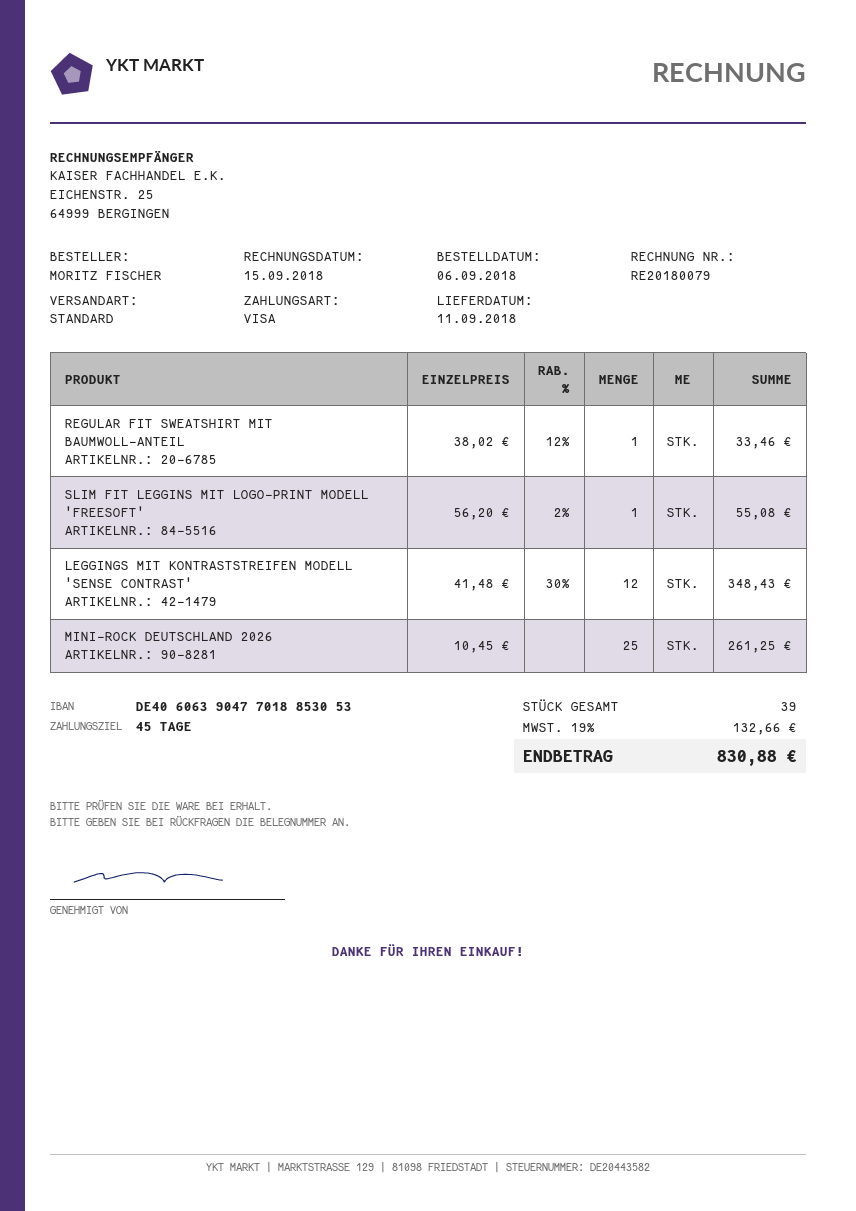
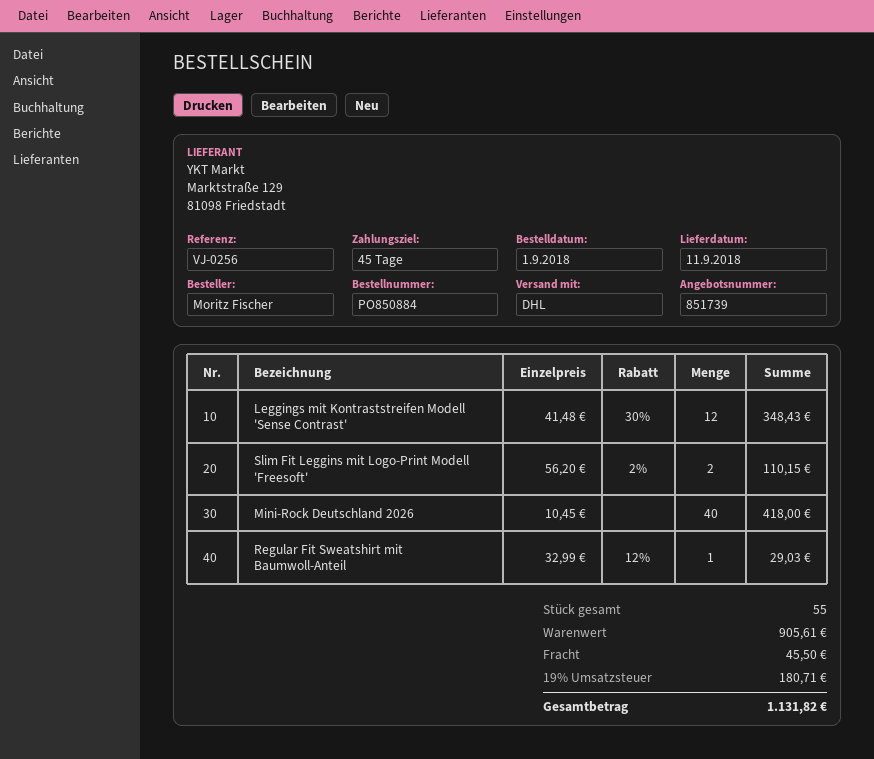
order date: 2018-09-06 -> 2018-09-01
shipping method: standard -> DHL
REGULAR FIT SWEATSHIRT MIT BAUMWOLL-ANTEIL: 1 x 38.02 - 12% = 33.46 -> 1 x 32.99 - 12% = 29.03
SLIM FIT LEGGINS MIT LOGO-PRINT MODELL 'FREESOFT': 1 x 56.20 - 2% = 55.08 -> 2 x 56.20 - 2% = 110.15
MINI-ROCK DEUTSCHLAND 2026: 25 x 10.45 = 261.25 -> 40 x 10.45 = 418.00
total quantity: 39 -> 55
shipping: none -> 45.50
tax: 19% = 132.66 -> 19% = 180.71
total: 830.88 -> 1131.82

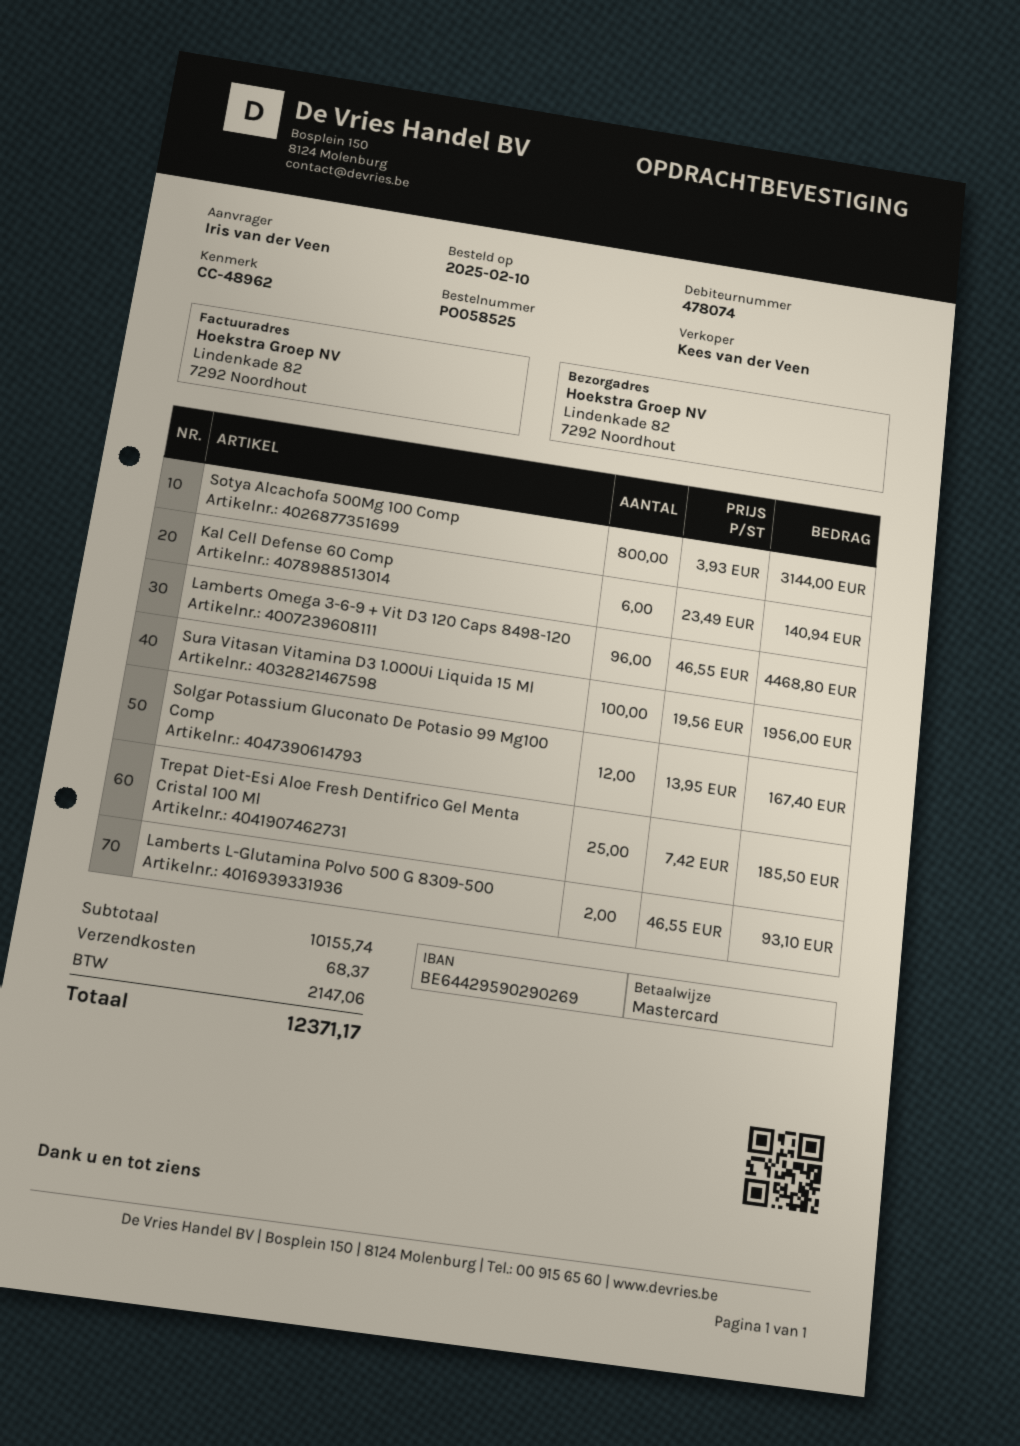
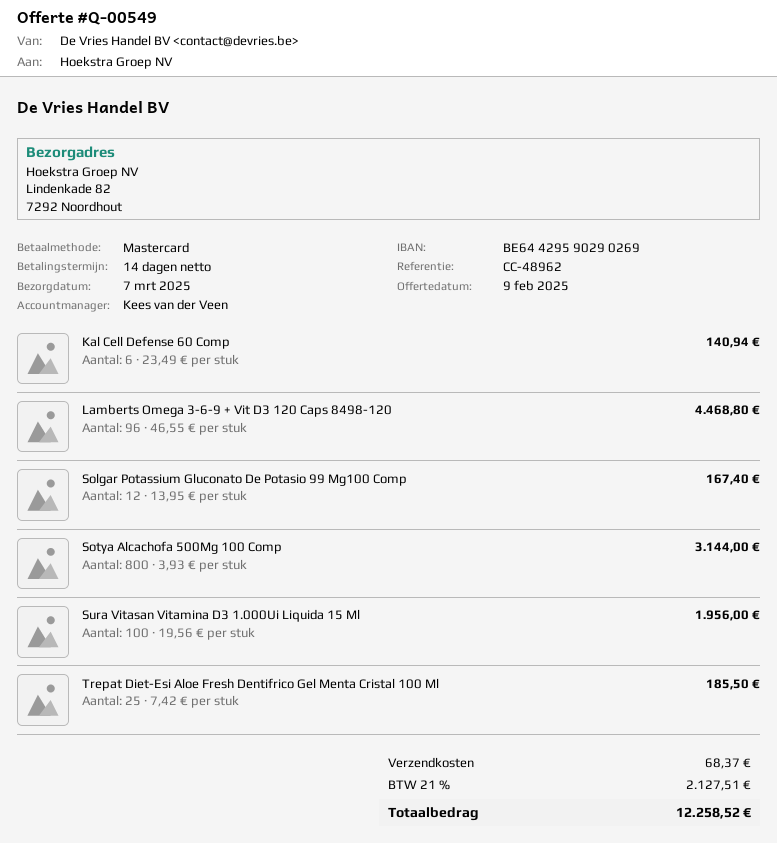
Lamberts L-Glutamina Polvo 500 G 8309-500: 2 x 46.55 = 93.10 -> none
tax: 2147.06 -> 2127.51
total: 12371.17 -> 12258.52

******************************

▶ **TASK PROMPT**
Retype all the entries word for word; the pictures stay out.

▶ **ANSWER TO THIS EXERCISE**
order date: 2018-09-06 -> 2018-09-01
shipping method: standard -> DHL
REGULAR FIT SWEATSHIRT MIT BAUMWOLL-ANTEIL: 1 x 38.02 - 12% = 33.46 -> 1 x 32.99 - 12% = 29.03
SLIM FIT LEGGINS MIT LOGO-PRINT MODELL 'FREESOFT': 1 x 56.20 - 2% = 55.08 -> 2 x 56.20 - 2% = 110.15
MINI-ROCK DEUTSCHLAND 2026: 25 x 10.45 = 261.25 -> 40 x 10.45 = 418.00
total quantity: 39 -> 55
shipping: none -> 45.50
tax: 19% = 132.66 -> 19% = 180.71
total: 830.88 -> 1131.82

Lamberts L-Glutamina Polvo 500 G 8309-500: 2 x 46.55 = 93.10 -> none
tax: 2147.06 -> 2127.51
total: 12371.17 -> 12258.52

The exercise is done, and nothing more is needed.